El viernes ha sido mi día favorito desde siempre. Cada semana dormíamos todos los primos en casa de los abuelos. Ser la más joven de las nietas me daba el privilegio de dormir con ellos —entre ellos— y de escuchar una última historia —solo para mí— antes de dormir.
Mi abuela me habrá contado mil veces cómo conoció a mi abuelo. Yo me la imaginaba con un vestido rosa perfecto, como el que tenía mi muñeca, paseando por la Alameda y comiendo helado de cajeta, su preferido.
Mercedes y “el chino” se conocieron trabajando en un café del centro del Distrito Federal. “El primer restaurante de chinos de la ciudad”, decía con orgullo (y, luego lo sabría, una alta dosis de mentira) mi abuelo. Ella, una jovencita de facciones finas y curvas sobradas recibía a los clientes y les ofrecía los menús con una docilidad que habría avergonzado a sus antepasados tlaxcaltecas. Él cargaba cajas y entregaba pedidos y, con los años, se volvió el administrador de las cuentas.
Hoy diría que mi abuelo era inestable, incluso un fracasado, pero entonces me parecía el más valiente de los aventureros. Una lavandería, una dulcería, una tienda de velas fueron negocios que gozaron de años de bonanza y eventual decadencia bajo su supervisión.
Me acuerdo bien del día en que le anunció a mi padre una nueva idea: mi abuelo tomando tequila, mi papá dándole vueltas con impaciencia a una moneda.
“El secreto es que se vea auténtico”, insistía mi abuelo. “Que se vea como recién desembarcado de la Nao. Que sepan que no somos unos improvisados. Será el primero en Puebla y el mejor. Un dragón en la entrada. El más chino de los chinos del país”.
“Por eso”, rebatía mi papá con sorna. “Por eso, papá”.
Yo estaba sentada entre los escalones espiándolos.
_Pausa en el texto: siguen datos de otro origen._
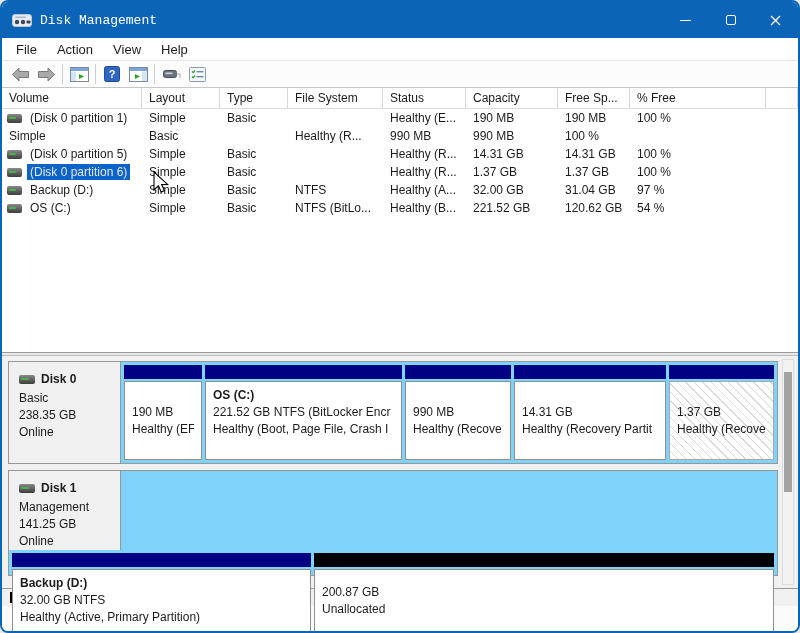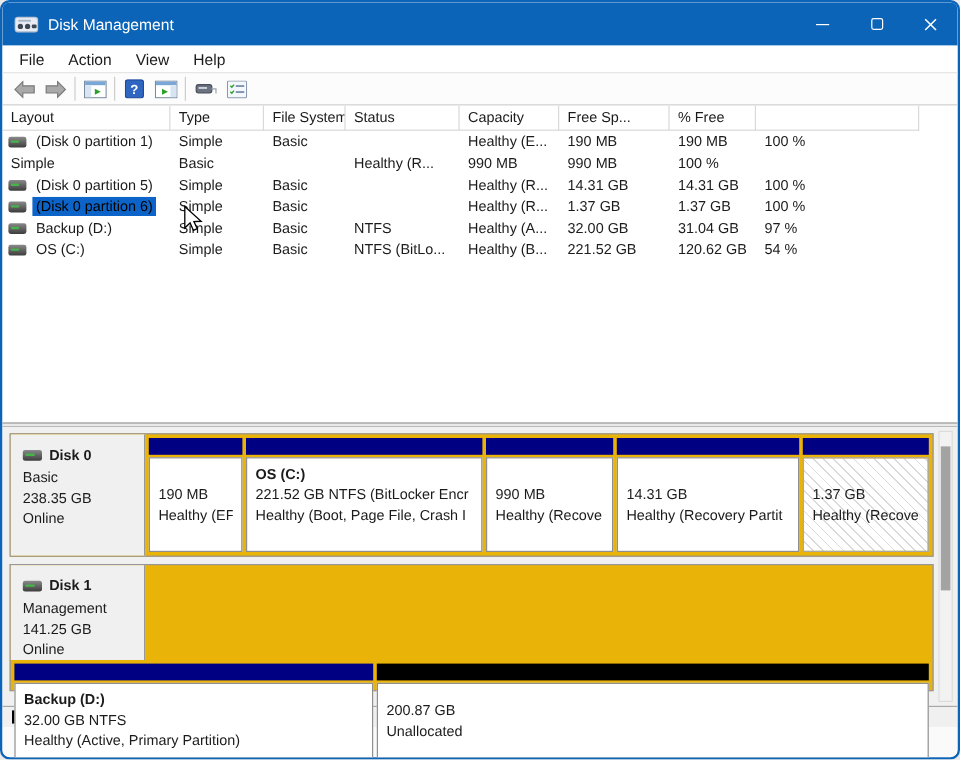--- a/index.html
+++ b/index.html
@@ -7,7 +7,7 @@
   .window { position:relative; width:800px; height:633px; border:2px solid #0b64b8; border-radius:8px; overflow:hidden; background:#fff; display:flex; flex-direction:column; }
 
   
-  .titlebar { height:36px; background:#0b64b8; display:flex; align-items:center; padding-left:10px; flex:0 0 auto; }
+  .titlebar { height:36px; background:#0b64b8; display:flex; align-items:center; padding-left:10px; flex:0 0 auto;font-family:Liberation Mono, monospace; }
   .title-text { color:#fff; font-size:13px; margin-left:8px; flex:1; }
   .win-controls { display:flex; height:36px; }
   .win-btn { width:45px; height:36px; display:flex; align-items:center; justify-content:center; }

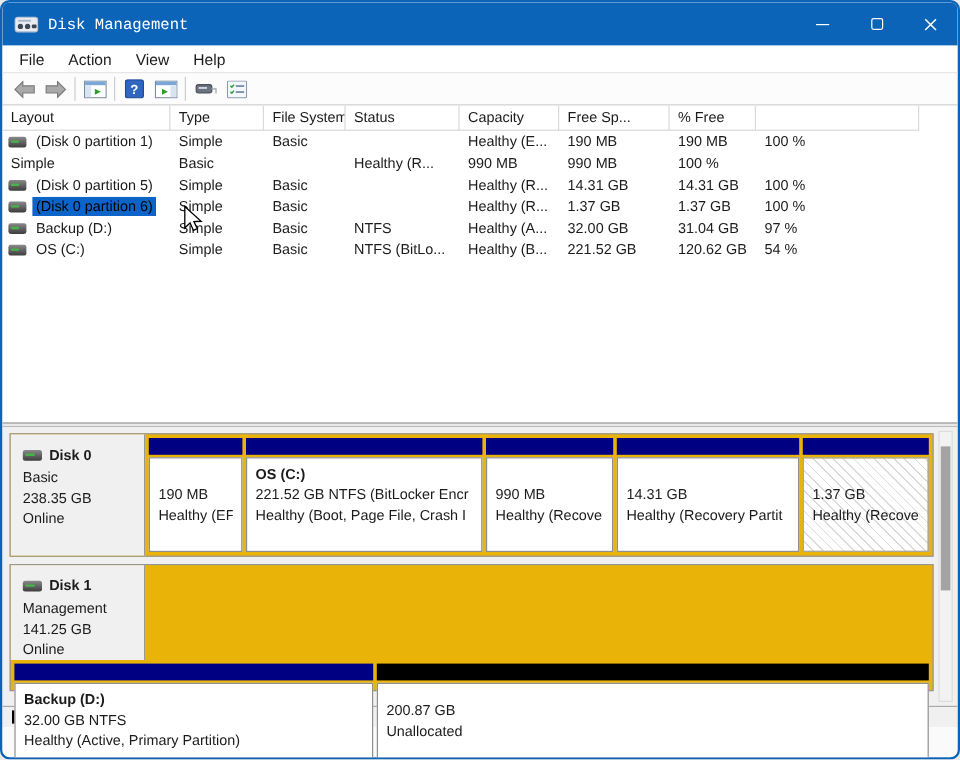--- a/index.html
+++ b/index.html
@@ -167,6 +167,7 @@
 
   <div class="table-pane">
     <div class="tgrid thead">
+      <div class="th">Volume</div>
       <div class="th">Layout</div>
       <div class="th">Type</div>
       <div class="th">File System</div>

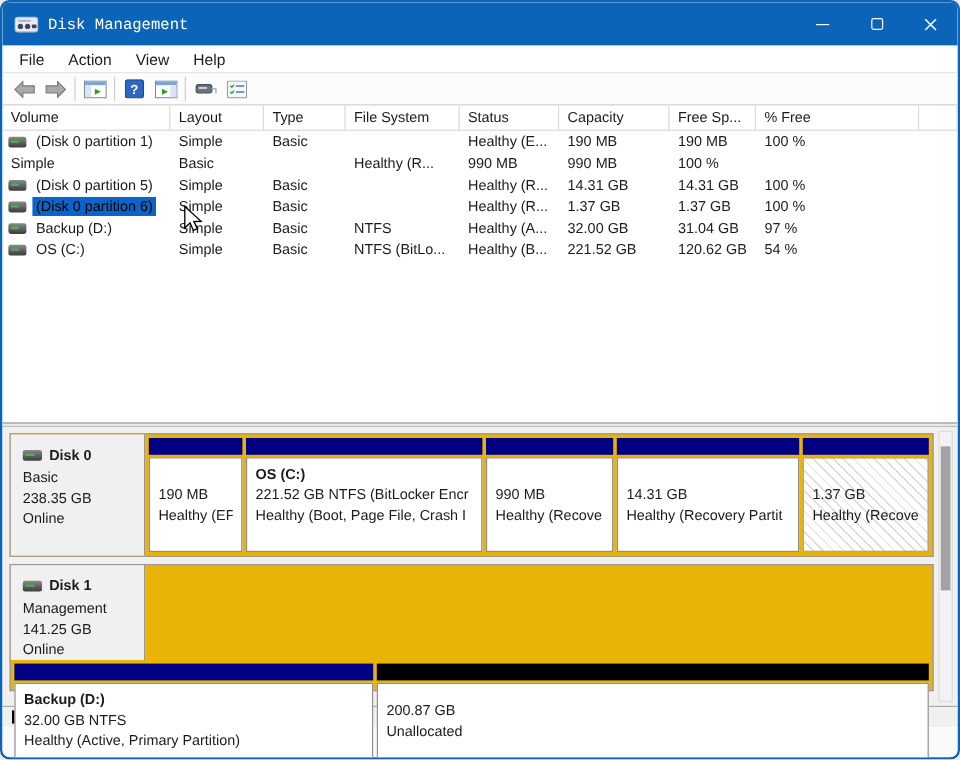--- a/index.html
+++ b/index.html
@@ -34,7 +34,7 @@
   .vol-icon { width:15px; height:9px; background:linear-gradient(#8a8a8a,#3c3c3c); border-radius:2px; margin-right:5px; position:relative; flex:0 0 auto; }
   .vol-icon::after { content:''; position:absolute; left:2px; top:3px; width:7px; height:2px; background:#46b44a; border-radius:1px; }
   .vol-label { padding:1px 3px; white-space:nowrap; overflow:hidden; }
-  .vol-label.sel { background:#0d64c8; color:#000000; }
+  .vol-label.sel { background:#0d64c8; color:#e5e5e5; }
 
   
   .splitter { height:4px; background:#e9e9e9; border-top:1px solid #9a9a9a; border-bottom:1px solid #b9b9b9; flex:0 0 auto; }

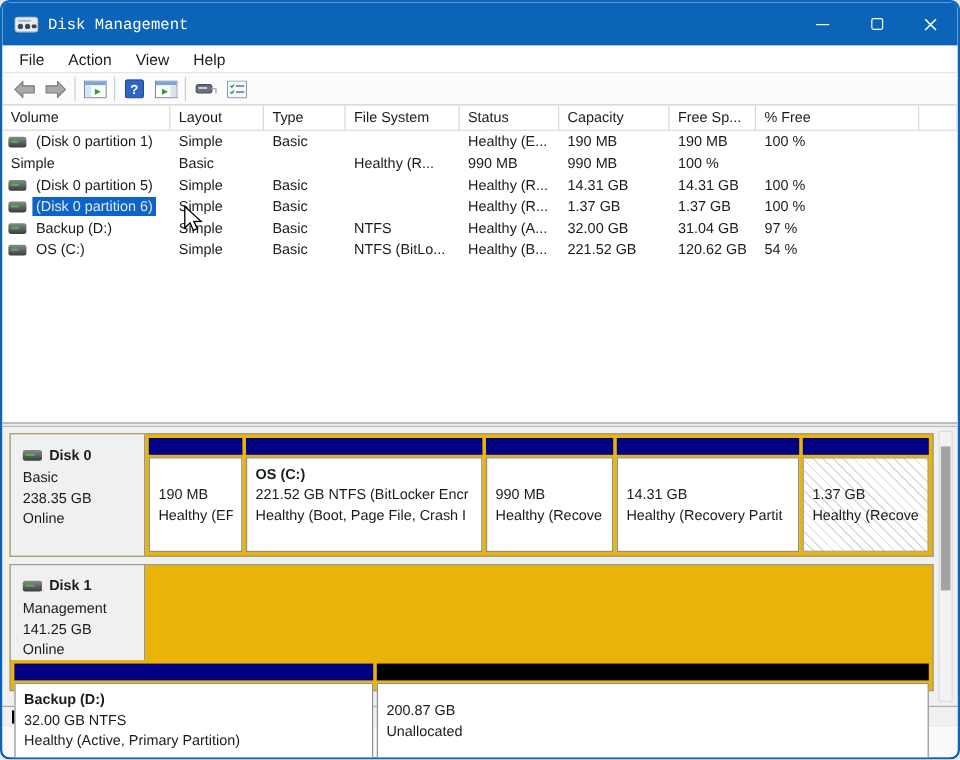--- a/index.html
+++ b/index.html
@@ -41,7 +41,7 @@
 
   
   .bottom-pane { height:232px; background:#f0f0f0; position:relative; padding:5px 20px 0 6px; flex:0 0 auto; }
-  .disk-row { display:flex; border:1px solid #979797; background:#eab308; margin-bottom:6px; }
+  .disk-row { display:flex; border:1px solid #979797; background:#7dd3fc; margin-bottom:6px; }
   .disk-row.r0 { height:103px; }
   .disk-row.r1 { height:106px;flex-direction:column; }
   .disk-info { width:112px; flex:0 0 auto; background:#f0f0f0; border-right:1px solid #979797; padding:9px 4px 0 10px; font-size:12px; line-height:17px; color:#1b1b1b; }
Sabía muy bien cuándo una plática era de adultos y cuándo podía interrumpirla sentándome en las piernas de mi abuelo para que me compartiera de los dulces que siempre cargaba en la bolsa del pantalón.
Pero mi papá se veía escéptico, frustrado, impaciente, así que no era momento de dulces. Firmó el cheque y despidió a mi abuelo.
El siguiente viernes todos los primos posamos para la foto. Además, invitamos a Carmela, la hija de Esmeralda, hija de Mari, la nana de mi mamá. También posó la hija del fotógrafo, porque Lucía se enfermó y se quedó vomitando en la casa. Ahora que veo con detenimiento a Daniel me pregunto ¿cómo nunca imaginamos que terminaría siendo travesti si desde niño prefería vestirse de niña? Y yo, orgullosa, con los palillos de mi abuela enterrados en los chonguitos, sabiéndome la favorita, con su vestido de bodas y un millón de alfileres.
Hoy entiendo la risa de mi papá ante la convicción de mi abuelo de que el secreto del éxito sería la autenticidad: la familia que habían formado una tlaxcalteca y un poblano queriéndose hacer pasar por chinos para vender arroz frito. Mis ojos rasgados, como los de Adela, por nuestros antepasados indígenas, delineados con esmero para acentuar su forma “asiática”.
Por años nuestras caras solemnes colgaron de las paredes del restaurante de mis abuelos, que luego fue mercería y más adelante funeraria. Mi abuelo nunca dejó de ser “el chino”. Y yo nunca dejé de creerle —ni cuando dejé de hacerlo— sus historias de naufragio en el mar, de cómo había construido una muralla eterna o de cómo había peleado con un dragón y lo había vencido. Hoy vivo en Beijing. Vine a estudiar acupuntura. Mi familia descansa junto a mi cabecera en esta foto. Extraño el helado de cajeta y a mi abuelo, “el chino”.